> _PROBLEM DETAILS_:
Locate the line containing "- Minor issues" in the data below. Reproduce it and every following line up to the end, exactly as given.

[DATA FOR ANALYSIS — start]

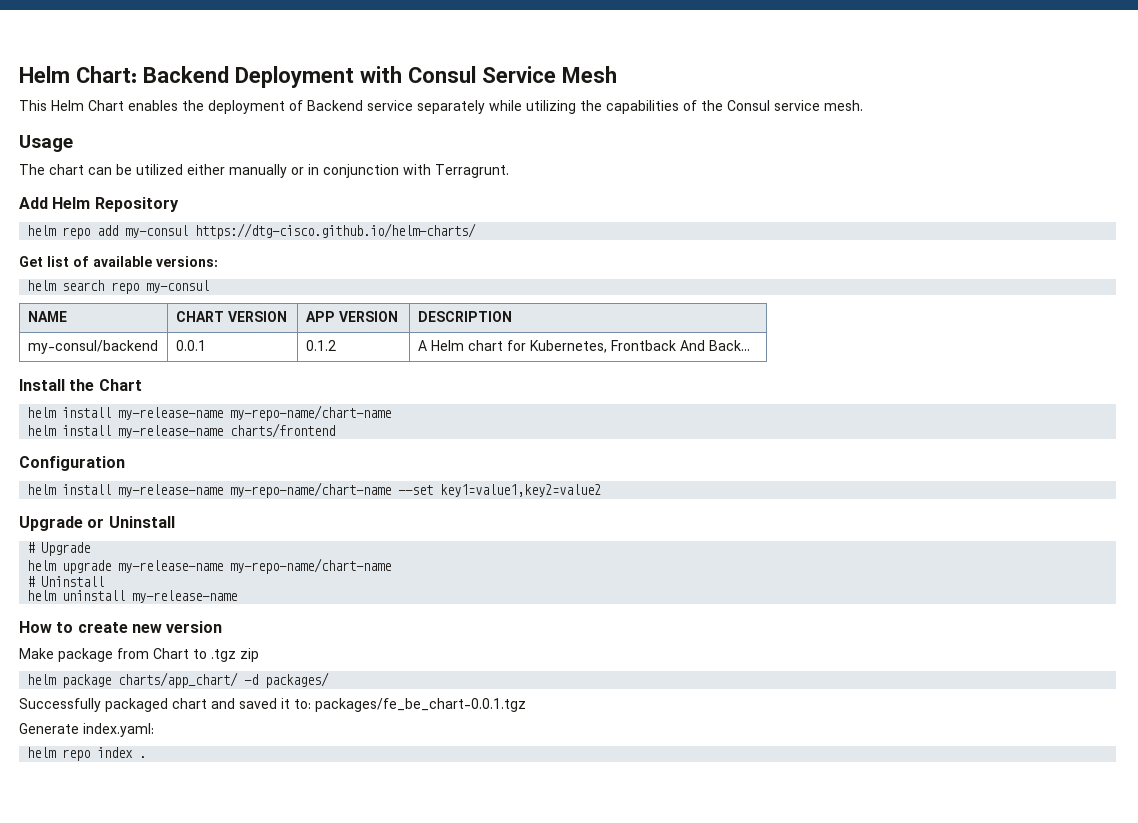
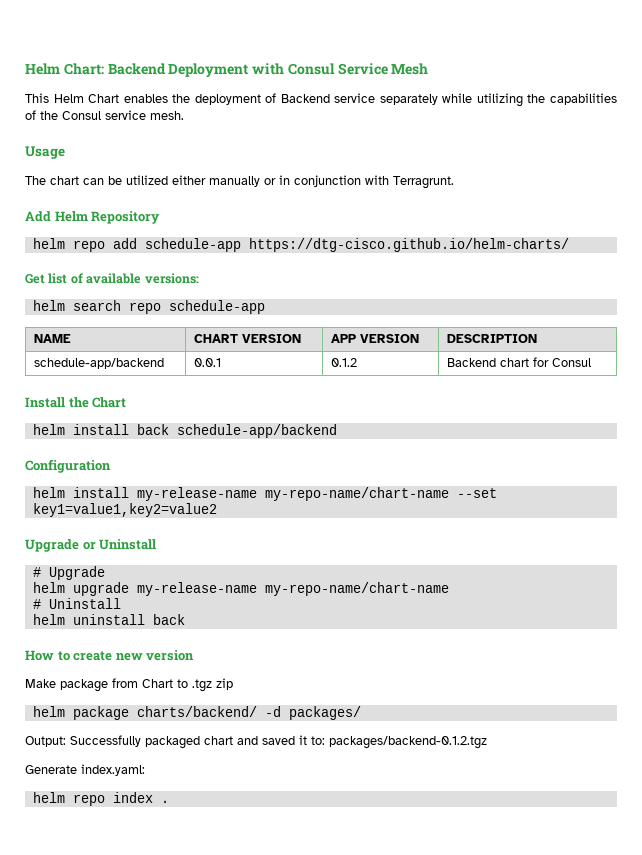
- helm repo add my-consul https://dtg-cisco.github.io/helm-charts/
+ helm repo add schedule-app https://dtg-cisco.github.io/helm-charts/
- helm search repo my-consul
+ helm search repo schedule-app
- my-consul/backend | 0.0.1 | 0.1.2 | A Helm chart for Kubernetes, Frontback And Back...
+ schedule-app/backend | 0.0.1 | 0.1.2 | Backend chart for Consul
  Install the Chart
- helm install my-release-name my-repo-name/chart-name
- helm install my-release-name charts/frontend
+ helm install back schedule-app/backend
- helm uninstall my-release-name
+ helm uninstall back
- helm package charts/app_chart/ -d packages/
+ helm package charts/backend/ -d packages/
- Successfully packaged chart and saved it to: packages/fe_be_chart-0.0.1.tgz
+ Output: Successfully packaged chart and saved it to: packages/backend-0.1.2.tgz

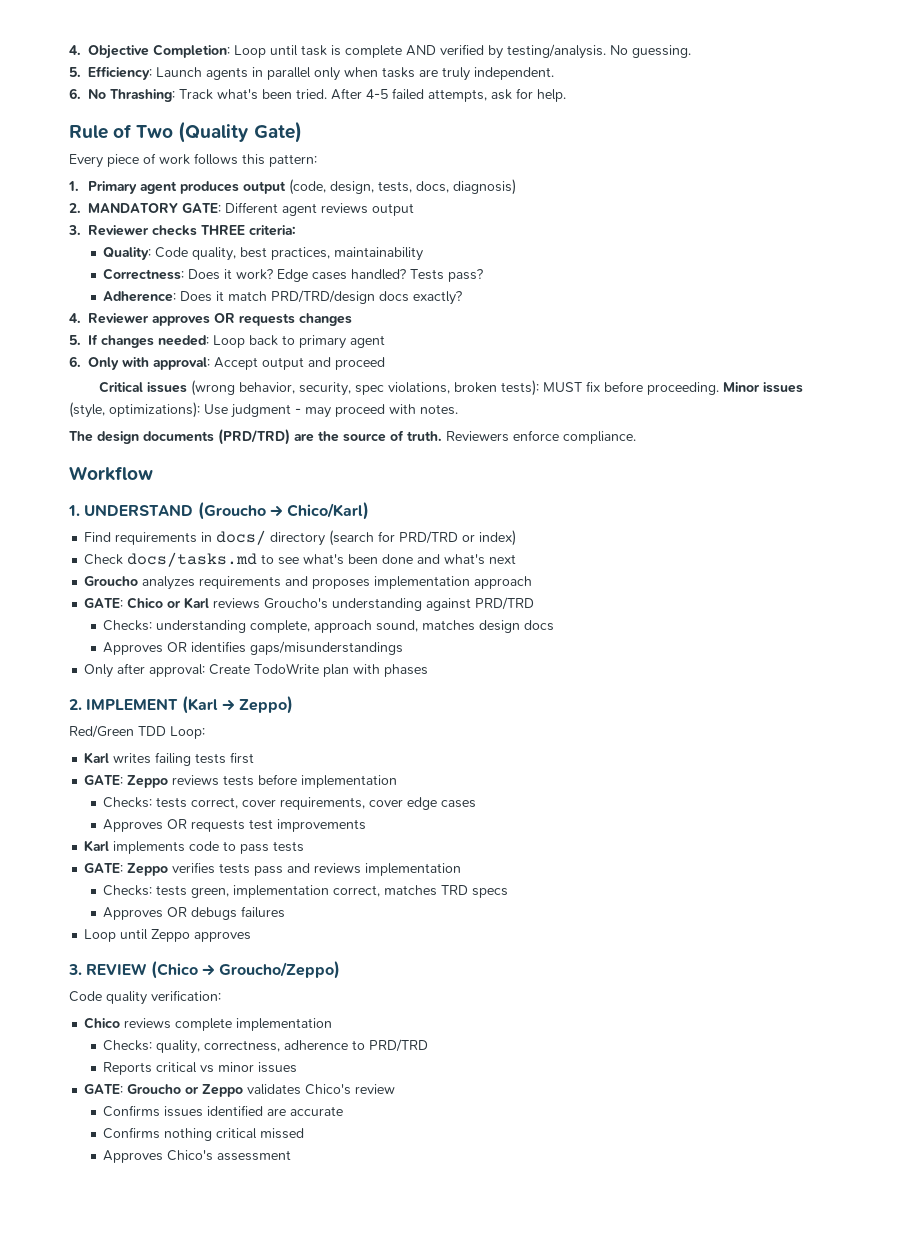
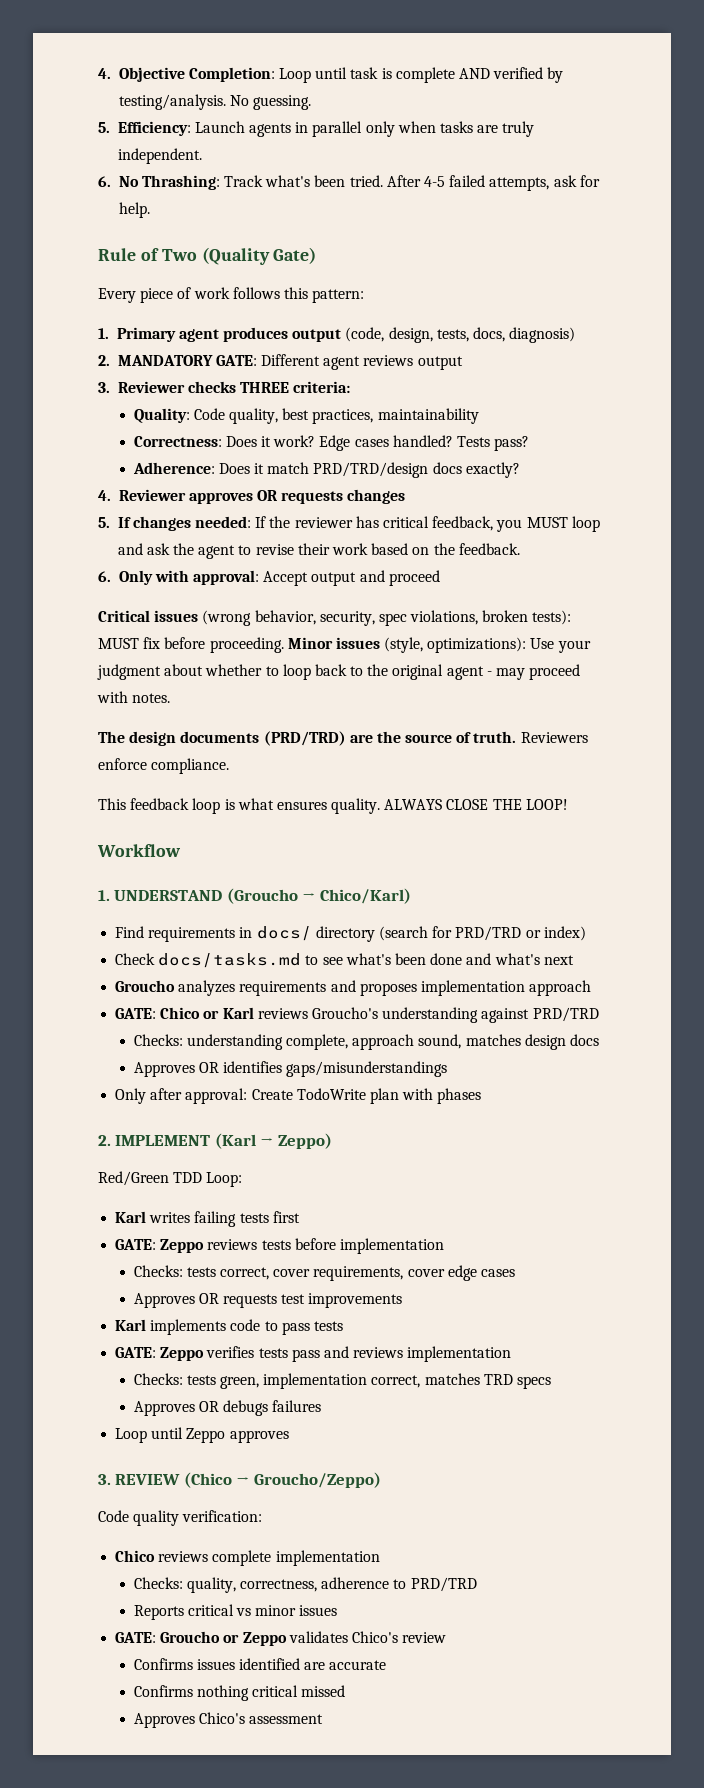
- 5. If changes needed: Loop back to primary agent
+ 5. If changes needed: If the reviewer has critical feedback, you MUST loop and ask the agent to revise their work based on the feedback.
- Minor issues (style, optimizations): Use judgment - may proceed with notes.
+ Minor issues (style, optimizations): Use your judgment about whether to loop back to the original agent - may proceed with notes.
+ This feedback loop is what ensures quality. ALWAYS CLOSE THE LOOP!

[DATA FOR ANALYSIS — finish]

> _RESPONSE AREA_:
- Minor issues (style, optimizations): Use judgment - may proceed with notes.
+ Minor issues (style, optimizations): Use your judgment about whether to loop back to the original agent - may proceed with notes.
+ This feedback loop is what ensures quality. ALWAYS CLOSE THE LOOP!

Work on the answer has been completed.